[Opening SOURCE DATA section]

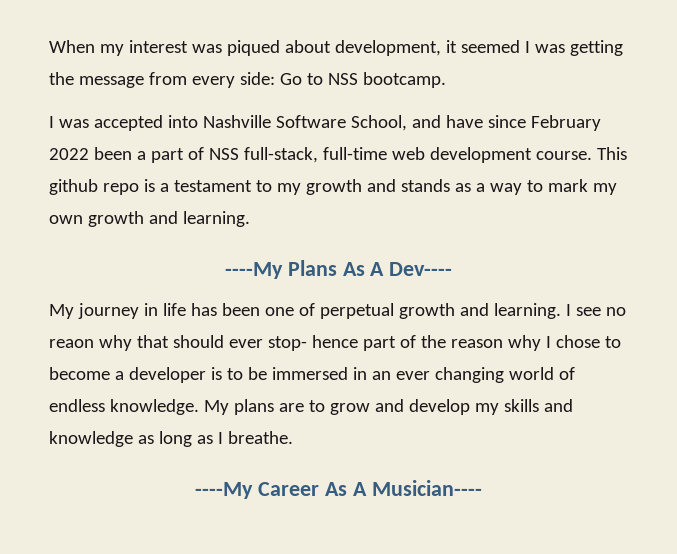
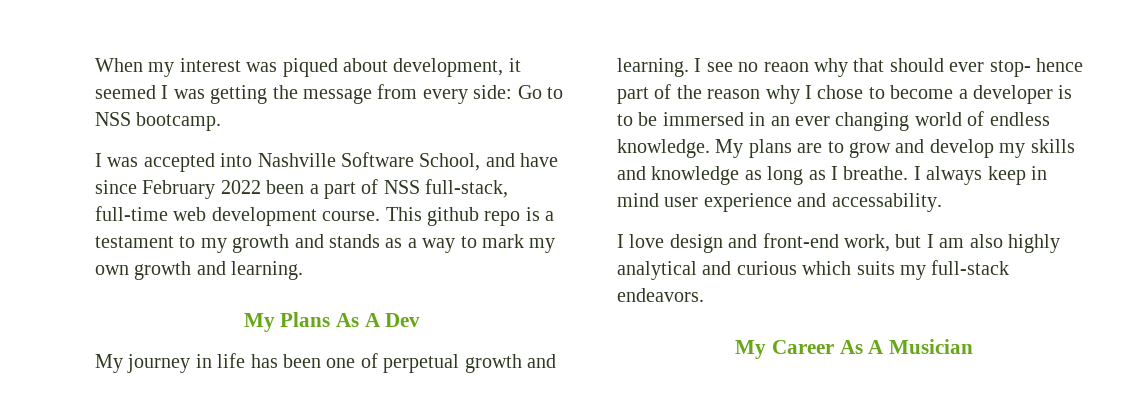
- ----My Plans As A Dev----
+ My Plans As A Dev
- My plans are to grow and develop my skills and knowledge as long as I breathe.
- ----My Career As A Musician----
+ My plans are to grow and develop my skills and knowledge as long as I breathe. I always keep in mind user experience and accessability.
+ I love design and front-end work, but I am also highly analytical and curious which suits my full-stack endeavors.
+ My Career As A Musician

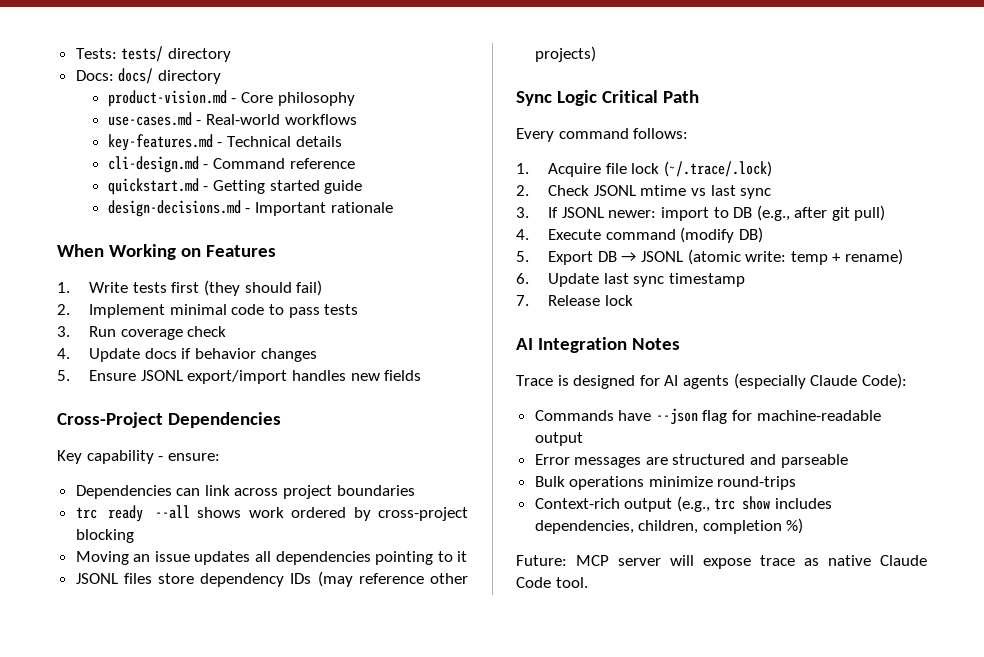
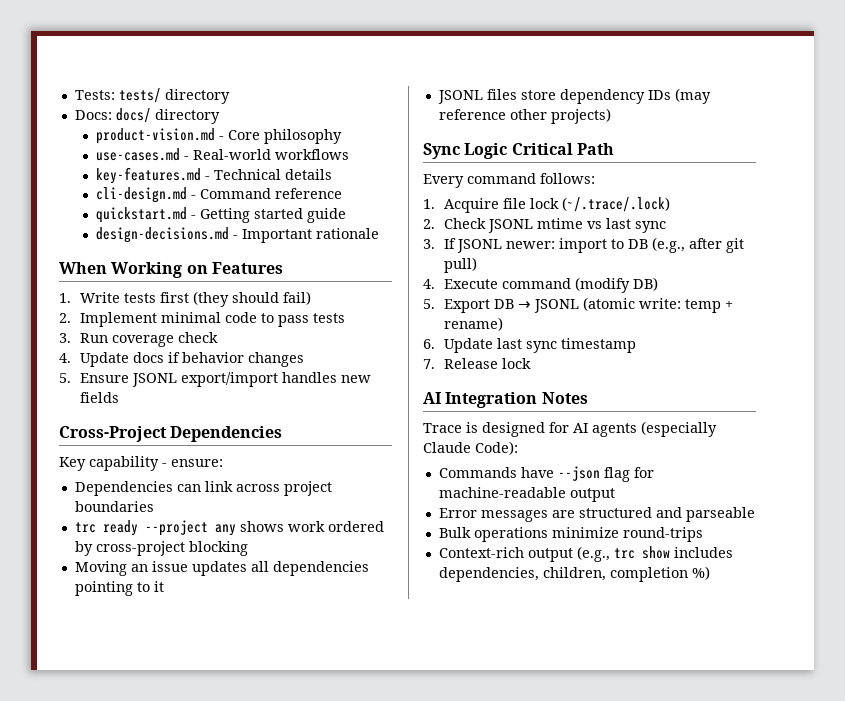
- trc ready --all shows work ordered by cross-project blocking
+ trc ready --project any shows work ordered by cross-project blocking
- Future: MCP server will expose trace as native Claude Code tool.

[Closing SOURCE DATA section]

TASK:
Leave out the pictures. Transcribe the rest of the listing above exactly.

RESPONSE FOR THIS EXERCISE:
- ----My Plans As A Dev----
+ My Plans As A Dev
- My plans are to grow and develop my skills and knowledge as long as I breathe.
- ----My Career As A Musician----
+ My plans are to grow and develop my skills and knowledge as long as I breathe. I always keep in mind user experience and accessability.
+ I love design and front-end work, but I am also highly analytical and curious which suits my full-stack endeavors.
+ My Career As A Musician

- trc ready --all shows work ordered by cross-project blocking
+ trc ready --project any shows work ordered by cross-project blocking
- Future: MCP server will expose trace as native Claude Code tool.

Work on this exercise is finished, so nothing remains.